Hamilton was named ACC Coach of the Year on March 10, 2009, and a second time in 2012, and again in 2020. Hamilton is the first coach to be named coach of the year in both the Big East and the ACC. In 2018, he was named the Clarence "Big House" Gaines National Coach of the Year by the National Sports Media Association.
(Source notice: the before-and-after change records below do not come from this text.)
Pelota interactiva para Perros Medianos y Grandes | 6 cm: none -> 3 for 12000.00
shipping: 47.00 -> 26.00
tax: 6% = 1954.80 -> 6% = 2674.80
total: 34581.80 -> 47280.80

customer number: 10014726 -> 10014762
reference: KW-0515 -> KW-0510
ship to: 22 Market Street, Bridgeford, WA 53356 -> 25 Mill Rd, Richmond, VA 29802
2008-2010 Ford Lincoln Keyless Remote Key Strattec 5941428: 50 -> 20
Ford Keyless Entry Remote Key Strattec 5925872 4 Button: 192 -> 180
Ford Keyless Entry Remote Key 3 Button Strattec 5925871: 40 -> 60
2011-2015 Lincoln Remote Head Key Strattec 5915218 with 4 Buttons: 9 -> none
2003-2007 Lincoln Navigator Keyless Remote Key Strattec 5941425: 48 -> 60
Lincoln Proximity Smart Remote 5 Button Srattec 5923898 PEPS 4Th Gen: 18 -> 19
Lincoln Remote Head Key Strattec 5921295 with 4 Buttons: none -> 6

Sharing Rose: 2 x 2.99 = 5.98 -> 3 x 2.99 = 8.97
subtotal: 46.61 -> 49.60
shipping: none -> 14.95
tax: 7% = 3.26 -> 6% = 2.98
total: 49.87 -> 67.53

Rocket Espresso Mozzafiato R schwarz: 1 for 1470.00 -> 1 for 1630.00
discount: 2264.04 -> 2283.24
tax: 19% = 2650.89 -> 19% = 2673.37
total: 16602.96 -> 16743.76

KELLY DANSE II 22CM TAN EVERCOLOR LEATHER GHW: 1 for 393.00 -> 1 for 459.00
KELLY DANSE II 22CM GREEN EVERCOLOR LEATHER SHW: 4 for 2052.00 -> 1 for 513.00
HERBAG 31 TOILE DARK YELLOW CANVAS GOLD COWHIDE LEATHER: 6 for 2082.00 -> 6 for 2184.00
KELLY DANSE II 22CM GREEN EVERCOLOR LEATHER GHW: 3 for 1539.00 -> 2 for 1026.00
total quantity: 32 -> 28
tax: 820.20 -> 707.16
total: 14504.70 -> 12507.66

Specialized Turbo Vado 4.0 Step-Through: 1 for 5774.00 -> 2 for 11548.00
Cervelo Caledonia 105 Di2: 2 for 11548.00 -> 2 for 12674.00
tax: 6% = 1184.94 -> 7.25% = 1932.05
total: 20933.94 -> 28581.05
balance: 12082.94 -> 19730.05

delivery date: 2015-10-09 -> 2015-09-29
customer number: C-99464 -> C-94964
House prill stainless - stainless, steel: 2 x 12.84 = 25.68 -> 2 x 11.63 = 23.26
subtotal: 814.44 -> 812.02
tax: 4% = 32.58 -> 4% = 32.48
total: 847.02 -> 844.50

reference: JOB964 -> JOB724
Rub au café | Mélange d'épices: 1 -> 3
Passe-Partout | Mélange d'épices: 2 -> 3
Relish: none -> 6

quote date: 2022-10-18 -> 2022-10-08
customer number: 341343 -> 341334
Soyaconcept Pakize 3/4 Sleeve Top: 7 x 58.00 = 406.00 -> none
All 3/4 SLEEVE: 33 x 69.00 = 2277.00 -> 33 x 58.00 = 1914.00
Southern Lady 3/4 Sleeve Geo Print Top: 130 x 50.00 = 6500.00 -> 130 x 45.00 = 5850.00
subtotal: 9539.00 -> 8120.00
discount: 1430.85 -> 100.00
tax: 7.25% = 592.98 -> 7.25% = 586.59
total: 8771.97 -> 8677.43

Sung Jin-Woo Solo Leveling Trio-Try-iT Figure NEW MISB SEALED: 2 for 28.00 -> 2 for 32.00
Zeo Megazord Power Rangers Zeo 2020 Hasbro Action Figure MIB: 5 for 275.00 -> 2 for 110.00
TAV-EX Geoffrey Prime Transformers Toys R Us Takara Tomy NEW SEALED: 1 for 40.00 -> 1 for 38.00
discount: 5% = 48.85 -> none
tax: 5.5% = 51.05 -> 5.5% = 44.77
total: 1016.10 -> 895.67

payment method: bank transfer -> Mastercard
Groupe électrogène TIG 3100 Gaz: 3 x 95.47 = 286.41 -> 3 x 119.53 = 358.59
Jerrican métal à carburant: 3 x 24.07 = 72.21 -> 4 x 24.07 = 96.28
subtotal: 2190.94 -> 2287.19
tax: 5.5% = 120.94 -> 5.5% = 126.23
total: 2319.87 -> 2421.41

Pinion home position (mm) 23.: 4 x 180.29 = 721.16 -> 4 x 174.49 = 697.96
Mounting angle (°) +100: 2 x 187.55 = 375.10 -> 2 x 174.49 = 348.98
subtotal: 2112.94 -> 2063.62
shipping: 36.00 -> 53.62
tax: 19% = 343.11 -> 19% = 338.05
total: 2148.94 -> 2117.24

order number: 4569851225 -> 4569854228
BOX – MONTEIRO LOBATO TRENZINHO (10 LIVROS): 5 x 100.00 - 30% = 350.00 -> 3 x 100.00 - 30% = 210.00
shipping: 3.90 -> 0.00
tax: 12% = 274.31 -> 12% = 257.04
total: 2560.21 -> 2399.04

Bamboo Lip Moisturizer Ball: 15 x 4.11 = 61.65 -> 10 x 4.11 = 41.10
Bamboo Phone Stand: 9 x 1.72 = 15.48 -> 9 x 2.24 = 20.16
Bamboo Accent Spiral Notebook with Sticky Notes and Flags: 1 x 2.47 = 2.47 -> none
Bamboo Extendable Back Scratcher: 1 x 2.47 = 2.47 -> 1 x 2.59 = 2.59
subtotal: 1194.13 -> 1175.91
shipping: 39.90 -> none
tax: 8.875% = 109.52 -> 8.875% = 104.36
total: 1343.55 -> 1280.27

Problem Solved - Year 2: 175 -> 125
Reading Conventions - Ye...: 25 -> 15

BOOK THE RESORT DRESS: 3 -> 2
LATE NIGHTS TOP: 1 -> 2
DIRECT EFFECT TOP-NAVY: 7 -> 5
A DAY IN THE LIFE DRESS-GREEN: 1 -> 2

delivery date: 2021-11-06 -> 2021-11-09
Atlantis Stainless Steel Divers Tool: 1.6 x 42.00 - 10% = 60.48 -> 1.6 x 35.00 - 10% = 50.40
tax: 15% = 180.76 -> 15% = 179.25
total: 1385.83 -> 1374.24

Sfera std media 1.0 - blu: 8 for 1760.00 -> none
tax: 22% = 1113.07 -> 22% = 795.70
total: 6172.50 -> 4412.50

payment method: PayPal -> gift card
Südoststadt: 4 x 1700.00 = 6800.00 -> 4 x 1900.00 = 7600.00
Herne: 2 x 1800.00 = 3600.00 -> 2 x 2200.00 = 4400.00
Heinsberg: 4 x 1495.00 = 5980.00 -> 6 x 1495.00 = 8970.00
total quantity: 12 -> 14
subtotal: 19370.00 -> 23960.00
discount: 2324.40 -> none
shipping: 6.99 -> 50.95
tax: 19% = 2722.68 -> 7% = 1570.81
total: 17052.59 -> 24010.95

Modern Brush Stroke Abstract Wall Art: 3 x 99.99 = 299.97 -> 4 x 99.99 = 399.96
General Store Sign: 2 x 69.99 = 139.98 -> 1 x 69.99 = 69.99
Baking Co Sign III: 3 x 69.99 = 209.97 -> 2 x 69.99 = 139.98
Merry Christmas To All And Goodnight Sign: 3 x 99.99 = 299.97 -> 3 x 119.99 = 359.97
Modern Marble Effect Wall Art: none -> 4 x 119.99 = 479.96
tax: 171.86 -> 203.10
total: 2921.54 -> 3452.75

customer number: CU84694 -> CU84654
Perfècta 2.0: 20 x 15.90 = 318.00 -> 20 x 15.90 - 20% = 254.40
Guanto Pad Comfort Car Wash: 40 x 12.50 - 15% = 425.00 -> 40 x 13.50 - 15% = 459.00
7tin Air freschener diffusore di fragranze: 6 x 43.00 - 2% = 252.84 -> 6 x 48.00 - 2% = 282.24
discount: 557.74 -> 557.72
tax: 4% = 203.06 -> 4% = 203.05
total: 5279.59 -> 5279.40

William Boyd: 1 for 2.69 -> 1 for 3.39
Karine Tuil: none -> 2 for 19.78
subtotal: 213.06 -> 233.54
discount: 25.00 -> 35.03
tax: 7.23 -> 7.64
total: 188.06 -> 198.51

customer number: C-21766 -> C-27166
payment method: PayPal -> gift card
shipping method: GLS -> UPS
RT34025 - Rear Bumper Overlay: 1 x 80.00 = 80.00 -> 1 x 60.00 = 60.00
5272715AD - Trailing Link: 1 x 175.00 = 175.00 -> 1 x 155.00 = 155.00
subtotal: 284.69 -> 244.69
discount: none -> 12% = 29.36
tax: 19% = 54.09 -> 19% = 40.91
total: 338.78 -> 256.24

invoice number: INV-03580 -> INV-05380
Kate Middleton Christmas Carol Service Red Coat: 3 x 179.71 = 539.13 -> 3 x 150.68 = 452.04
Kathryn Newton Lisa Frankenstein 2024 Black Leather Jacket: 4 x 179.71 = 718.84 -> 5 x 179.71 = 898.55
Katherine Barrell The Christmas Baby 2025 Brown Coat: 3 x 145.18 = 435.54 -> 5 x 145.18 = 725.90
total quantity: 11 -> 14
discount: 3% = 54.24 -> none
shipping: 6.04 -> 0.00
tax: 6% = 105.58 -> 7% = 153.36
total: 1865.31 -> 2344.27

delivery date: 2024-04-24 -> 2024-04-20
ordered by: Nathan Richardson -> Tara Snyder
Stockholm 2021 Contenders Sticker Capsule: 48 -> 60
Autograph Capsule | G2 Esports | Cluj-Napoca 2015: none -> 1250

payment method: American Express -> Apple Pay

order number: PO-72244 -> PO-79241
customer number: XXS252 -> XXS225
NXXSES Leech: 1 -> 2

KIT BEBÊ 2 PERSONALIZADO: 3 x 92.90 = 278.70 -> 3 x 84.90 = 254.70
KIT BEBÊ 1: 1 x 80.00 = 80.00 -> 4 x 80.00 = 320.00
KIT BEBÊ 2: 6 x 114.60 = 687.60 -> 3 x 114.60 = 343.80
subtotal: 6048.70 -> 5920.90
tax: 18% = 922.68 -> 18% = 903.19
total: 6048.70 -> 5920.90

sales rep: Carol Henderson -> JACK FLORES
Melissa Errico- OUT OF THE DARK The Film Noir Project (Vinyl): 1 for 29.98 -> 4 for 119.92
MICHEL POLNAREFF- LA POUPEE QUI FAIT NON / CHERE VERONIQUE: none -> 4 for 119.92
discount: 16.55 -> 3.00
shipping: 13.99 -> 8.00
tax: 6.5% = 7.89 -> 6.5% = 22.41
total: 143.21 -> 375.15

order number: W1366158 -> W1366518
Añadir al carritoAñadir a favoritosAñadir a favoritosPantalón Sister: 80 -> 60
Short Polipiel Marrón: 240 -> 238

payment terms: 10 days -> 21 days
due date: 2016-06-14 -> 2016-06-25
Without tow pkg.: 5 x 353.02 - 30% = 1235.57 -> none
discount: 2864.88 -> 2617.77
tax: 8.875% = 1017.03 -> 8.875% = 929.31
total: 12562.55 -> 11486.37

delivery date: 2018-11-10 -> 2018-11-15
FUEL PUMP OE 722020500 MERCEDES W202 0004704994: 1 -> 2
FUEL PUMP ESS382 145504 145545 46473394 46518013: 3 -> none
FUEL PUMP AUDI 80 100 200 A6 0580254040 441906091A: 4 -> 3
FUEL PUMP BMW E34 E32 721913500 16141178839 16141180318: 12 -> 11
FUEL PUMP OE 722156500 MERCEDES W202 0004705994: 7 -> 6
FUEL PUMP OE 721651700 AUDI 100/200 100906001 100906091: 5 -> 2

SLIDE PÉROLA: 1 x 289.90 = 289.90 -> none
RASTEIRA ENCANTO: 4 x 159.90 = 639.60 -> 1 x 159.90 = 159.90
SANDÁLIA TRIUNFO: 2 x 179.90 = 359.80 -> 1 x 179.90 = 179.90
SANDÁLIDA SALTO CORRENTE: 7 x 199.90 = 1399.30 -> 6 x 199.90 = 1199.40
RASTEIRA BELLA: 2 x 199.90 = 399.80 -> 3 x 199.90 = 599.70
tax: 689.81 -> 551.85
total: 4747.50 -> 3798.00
On February 3, 2025, Florida State announced that Hamilton would be resigning as head coach at the conclusion of the 2024–25 season.

==Head-coaching record==

===College===

Record table
| Season | Team | Overall | Conference | Standing | Postseason |
Oklahoma State Cowboys (Big Eight Conference) (1986–1990)
| 1986–87 | Oklahoma State | 8–20 | 4–10 | 7th |  |
| 1987–88 | Oklahoma State | 14–16 | 4–10 | T–6th |  |
| 1988–89 | Oklahoma State | 17–13 | 7–7 | T–4th | NIT Second Round |
| 1989–90 | Oklahoma State | 17–14 | 6–8 | 5th | NIT Second Round |
| Oklahoma State: |  | 56–63 (.471) | 21–35 (.375) |  |  |  |  |  |
Miami Hurricanes (NCAA Division I Independent) (1990–1991)
| 1990–91 | Miami | 9–19 |  |  |  |
Miami Hurricanes (Big East Conference) (1991–2000)
| 1991–92 | Miami | 8–24 | 1–17 | 10th |  |
| 1992–93 | Miami | 10–17 | 7–11 | 9th |  |
| 1993–94 | Miami | 7–20 | 0–18 | 10th |  |
| 1994–95 | Miami | 15–13 | 9–9 | 5th | NIT First Round |
| 1995–96 | Miami | 15–13 | 8–10 | 4th (Big East 7) |  |
| 1996–97 | Miami | 16–13 | 9–9 | T–4th (Big East 7) | NIT First Round |
| 1997–98 | Miami | 18–10 | 11–7 | 2nd (Big East 7) | NCAA Division I Round of 64 |
| 1998–99 | Miami | 23–7 | 15–3 | 2nd | NCAA Division I Round of 32 |
| 1999–00 | Miami | 23–11 | 13–3 | T–1st | NCAA Division I Sweet 16 |
| Miami: |  | 144–147 (.495) | 73–87 (.456) |  |  |  |  |  |
Florida State Seminoles (Atlantic Coast Conference) (2002–2025)
| 2002–03 | Florida State | 14–15 | 4–12 | 9th |  |
| 2003–04 | Florida State | 19–14 | 6–10 | T–7th | NIT Second Round |
| 2004–05 | Florida State | 12–19 | 4–12 | T–10th |  |
| 2005–06 | Florida State | 20–10 | 9–7 | 5th | NIT Second Round |
| 2006–07 | Florida State | 22–13 | 7–9 | T–8th | NIT Quarterfinal |
| 2007–08 | Florida State | 19–15 | 7–9 | T–7th | NIT First Round |
| 2008–09 | Florida State | 25–10 | 10–6 | 4th | NCAA Division I Round of 64 |
| 2009–10 | Florida State | 22–10 | 10–6 | T–3rd | NCAA Division I Round of 64 |
| 2010–11 | Florida State | 23–11 | 11–5 | 3rd | NCAA Division I Sweet 16 |
| 2011–12 | Florida State | 25–10 | 12–4 | 3rd | NCAA Division I Round of 32 |
| 2012–13 | Florida State | 18–16 | 9–9 | 6th | NIT First Round |
| 2013–14 | Florida State | 22–14 | 9–9 | T–7th | NIT Semifinal |
| 2014–15 | Florida State | 17–16 | 8–10 | 9th |  |
| 2015–16 | Florida State | 20–14 | 8–10 | T–11th | NIT Second Round |
| 2016–17 | Florida State | 26–9 | 12–6 | T–2nd | NCAA Division I Round of 32 |
| 2017–18 | Florida State | 23–12 | 9–9 | T–8th | NCAA Division I Elite Eight |
| 2018–19 | Florida State | 29–8 | 13–5 | 4th | NCAA Division I Sweet 16 |
| 2019–20 | Florida State | 26–5 | 16–4 | 1st | Postseason cancelled due to COVID-19 |
| 2020–21 | Florida State | 18–7 | 11–4 | 2nd | NCAA Division I Sweet 16 |
| 2021–22 | Florida State | 17–14 | 10–10 | 8th |  |
| 2022–23 | Florida State | 9–23 | 7–13 | 12th |  |
| 2023–24 | Florida State | 17–16 | 10–10 | T–8th |  |
| 2024–25 | Florida State | 17–15 | 8–12 | T–9th |  |
| Florida State: |  | 460–296 (.608) | 211–191 (.525) |  |  |  |  |  |
| Total: |  | 660–506 (.566) |  |  |  |  |  |  |  |
National champion Postseason invitational champion Conference regular season champion Conference regular season and conference tournament champion Division regular season champion Division regular season and conference tournament champion Conference tournament champion

===NBA===

| Team | Year | G | W | L | W–L% | Finish | PG | PW | PL | PW–L% | Result |
|---|---|---|---|---|---|---|---|---|---|---|---|
| Washington | 2000–01 | 82 | 19 | 63 | .232 | 7th in Atlantic | — | — | — | — | Missed Playoffs |
| Career |  | 82 | 19 | 63 | .232 |  | — | — | — | — |  |

==Personal life==
Hamilton is married to Claudette Hamilton and they have two children.